The bill, HB 879/SB 572, allows insurers to write flood insurance to replace that offered by the National Flood Insurance Program and allows them to avoid rate regulation with the Office of Insurance Regulation for five years. Insurers must offer policies that track what is offerd by the NFIP by covering $250,000 or replacement cost, whichever is less.
The Senate voted 30-3, after the House approved it 98-11. Provisions sought by Sen. Jeff Brandes, R-St. Petersburg, had been removed by the House. His proposals would have allowed homeowners to obtain insurance that covered only the value of their mortgage, not the replacement costs of the home.
Opponents said that had the potential to give homeowners a false sense of protection for their losses while it protected the financial institutions holding the mortgage.
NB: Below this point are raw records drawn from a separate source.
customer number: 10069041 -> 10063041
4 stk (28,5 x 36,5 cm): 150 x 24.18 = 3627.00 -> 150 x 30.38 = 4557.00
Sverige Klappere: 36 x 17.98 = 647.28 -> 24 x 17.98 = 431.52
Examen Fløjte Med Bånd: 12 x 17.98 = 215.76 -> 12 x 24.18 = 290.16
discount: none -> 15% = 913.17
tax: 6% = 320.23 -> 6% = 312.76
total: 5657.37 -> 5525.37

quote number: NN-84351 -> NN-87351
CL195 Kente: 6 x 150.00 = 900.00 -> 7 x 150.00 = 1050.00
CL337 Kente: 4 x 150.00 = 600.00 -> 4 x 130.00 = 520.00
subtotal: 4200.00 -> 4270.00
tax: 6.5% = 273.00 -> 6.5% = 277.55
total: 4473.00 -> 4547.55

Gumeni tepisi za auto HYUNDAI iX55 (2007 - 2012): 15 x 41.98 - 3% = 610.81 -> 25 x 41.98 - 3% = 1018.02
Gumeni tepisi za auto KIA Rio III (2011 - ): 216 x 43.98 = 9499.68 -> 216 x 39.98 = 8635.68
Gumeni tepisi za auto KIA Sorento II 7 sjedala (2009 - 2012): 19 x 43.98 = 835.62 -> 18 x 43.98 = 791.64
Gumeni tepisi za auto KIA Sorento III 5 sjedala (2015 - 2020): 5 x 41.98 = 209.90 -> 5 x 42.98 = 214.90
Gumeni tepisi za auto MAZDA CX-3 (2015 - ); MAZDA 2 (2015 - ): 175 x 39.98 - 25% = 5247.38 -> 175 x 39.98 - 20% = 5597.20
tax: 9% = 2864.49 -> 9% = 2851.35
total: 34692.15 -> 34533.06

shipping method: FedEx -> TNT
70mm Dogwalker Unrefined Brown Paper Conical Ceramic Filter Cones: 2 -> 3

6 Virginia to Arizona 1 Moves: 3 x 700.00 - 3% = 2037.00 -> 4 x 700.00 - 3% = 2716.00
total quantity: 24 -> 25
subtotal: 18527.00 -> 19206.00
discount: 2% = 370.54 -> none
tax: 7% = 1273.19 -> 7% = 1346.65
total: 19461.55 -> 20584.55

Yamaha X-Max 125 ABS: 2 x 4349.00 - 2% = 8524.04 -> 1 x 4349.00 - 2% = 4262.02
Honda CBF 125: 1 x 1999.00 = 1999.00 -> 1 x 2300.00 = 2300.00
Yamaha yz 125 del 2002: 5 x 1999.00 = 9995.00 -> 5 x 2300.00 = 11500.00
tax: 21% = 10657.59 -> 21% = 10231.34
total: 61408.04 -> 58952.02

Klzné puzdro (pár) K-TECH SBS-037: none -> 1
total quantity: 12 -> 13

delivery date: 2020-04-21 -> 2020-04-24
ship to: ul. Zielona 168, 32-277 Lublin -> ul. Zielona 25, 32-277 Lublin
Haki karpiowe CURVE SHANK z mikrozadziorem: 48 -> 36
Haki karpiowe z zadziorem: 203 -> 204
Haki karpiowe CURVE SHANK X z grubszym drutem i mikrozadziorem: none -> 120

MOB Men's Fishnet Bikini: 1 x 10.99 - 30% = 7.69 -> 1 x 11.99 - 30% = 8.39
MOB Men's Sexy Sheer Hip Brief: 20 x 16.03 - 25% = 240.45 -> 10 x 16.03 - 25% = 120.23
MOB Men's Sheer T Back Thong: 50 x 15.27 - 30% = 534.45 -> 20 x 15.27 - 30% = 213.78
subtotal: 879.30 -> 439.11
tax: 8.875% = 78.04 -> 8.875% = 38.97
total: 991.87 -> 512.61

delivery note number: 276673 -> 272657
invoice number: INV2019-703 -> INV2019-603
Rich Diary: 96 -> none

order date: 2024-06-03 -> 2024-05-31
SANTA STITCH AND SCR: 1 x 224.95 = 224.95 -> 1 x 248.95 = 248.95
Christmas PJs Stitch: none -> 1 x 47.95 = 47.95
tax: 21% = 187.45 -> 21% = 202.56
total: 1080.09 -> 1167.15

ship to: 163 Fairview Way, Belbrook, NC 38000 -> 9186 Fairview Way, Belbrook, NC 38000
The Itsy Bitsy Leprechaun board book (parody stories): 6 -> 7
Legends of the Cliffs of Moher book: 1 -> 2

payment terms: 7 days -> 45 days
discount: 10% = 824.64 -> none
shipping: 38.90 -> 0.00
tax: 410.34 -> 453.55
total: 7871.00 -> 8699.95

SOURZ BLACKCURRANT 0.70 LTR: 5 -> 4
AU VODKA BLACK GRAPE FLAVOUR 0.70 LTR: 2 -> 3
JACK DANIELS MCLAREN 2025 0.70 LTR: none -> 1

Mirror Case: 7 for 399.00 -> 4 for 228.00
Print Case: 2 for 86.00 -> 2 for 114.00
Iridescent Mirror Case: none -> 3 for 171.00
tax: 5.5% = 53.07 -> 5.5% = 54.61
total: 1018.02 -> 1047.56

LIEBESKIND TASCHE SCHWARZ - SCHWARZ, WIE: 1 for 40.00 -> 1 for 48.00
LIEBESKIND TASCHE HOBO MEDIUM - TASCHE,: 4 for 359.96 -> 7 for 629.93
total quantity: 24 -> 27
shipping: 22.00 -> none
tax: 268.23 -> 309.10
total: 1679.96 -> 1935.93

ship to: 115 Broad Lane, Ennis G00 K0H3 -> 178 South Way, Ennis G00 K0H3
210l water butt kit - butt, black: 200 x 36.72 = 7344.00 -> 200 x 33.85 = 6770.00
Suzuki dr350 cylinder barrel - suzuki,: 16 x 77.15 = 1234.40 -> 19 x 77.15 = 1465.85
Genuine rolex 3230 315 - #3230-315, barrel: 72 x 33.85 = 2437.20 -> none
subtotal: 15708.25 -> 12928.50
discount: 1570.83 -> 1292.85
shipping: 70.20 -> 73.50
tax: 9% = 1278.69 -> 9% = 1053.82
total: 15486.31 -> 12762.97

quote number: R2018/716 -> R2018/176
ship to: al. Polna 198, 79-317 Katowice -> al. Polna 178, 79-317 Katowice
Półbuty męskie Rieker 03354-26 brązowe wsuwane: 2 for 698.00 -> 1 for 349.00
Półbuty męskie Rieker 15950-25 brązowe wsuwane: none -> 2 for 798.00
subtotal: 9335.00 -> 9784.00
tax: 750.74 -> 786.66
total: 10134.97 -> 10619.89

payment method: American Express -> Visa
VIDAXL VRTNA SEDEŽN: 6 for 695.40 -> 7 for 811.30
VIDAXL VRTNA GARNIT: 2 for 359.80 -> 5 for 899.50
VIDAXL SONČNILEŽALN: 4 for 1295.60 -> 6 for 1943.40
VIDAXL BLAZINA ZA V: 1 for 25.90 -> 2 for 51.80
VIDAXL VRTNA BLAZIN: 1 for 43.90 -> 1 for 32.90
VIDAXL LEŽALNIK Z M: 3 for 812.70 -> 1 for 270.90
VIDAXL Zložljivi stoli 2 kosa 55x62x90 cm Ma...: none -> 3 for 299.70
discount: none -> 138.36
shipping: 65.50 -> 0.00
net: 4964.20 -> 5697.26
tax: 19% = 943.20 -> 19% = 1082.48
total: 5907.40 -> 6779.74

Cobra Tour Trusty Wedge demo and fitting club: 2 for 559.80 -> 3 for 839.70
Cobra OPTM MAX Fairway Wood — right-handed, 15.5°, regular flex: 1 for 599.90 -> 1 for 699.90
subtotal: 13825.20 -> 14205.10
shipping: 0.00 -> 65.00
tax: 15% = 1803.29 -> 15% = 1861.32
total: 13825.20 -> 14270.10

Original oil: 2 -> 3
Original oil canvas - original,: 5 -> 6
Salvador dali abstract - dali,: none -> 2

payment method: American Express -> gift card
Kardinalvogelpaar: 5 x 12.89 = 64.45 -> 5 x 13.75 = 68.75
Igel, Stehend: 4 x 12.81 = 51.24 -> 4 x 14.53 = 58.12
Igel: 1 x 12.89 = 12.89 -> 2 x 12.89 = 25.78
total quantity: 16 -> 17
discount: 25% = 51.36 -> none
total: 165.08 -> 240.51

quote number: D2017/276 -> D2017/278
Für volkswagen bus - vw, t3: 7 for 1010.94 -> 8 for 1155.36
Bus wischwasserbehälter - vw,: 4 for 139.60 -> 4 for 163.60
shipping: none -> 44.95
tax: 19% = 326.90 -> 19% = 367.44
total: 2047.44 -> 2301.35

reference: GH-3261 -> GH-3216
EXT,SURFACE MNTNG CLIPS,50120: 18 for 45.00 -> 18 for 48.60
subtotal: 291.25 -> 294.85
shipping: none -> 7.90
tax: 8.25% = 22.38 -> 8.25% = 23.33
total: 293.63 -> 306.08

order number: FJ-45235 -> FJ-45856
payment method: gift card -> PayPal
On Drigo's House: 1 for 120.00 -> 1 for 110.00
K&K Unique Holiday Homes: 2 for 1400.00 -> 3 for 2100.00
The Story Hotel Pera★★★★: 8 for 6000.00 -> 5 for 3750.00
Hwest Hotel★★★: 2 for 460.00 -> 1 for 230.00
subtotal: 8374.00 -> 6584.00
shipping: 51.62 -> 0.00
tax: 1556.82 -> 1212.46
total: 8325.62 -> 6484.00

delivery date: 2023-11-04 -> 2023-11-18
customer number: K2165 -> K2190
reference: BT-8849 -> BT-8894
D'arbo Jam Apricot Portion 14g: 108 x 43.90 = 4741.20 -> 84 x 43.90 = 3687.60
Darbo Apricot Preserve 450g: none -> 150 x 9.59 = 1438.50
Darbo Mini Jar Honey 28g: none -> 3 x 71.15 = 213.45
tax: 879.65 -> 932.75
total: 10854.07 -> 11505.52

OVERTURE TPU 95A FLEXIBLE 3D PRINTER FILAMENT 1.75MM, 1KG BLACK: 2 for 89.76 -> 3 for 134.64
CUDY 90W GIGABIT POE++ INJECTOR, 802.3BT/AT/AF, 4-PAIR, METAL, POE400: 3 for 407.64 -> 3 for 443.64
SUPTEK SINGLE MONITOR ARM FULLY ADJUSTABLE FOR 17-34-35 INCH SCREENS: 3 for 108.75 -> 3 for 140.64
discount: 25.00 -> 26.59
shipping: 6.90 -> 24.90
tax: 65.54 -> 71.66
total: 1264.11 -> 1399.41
Brandes said it offered the potential to give homeowners lower-cost options.
"Obviously, I would have preferred flexibility,'' Brandes said, but said he would settle for the higher standard this year. “Let’s get the program started. Let’s let insurers begin to write,” he said.
Rep. Kevin Rader, D-Delray Beach, said last week that the bill as not needed. It began as a response to Congress' failure to deal with potential major rate increases in the National Flood Insurance Program but when the federal government agreed to modify the controversial Biggert Water Act the bill was unnecessary.
Rep. Dwight Dudley, D-St. Petersburg, backed the measure. "We need this bill,'' he said. "It doesn’t solve everything. It doesn't fix the entire problem. But it's a good step in the right direction."
House sponsor Ed Hooper, R-Clearwater, said the bill "gets the government off our back" and invites business into the state.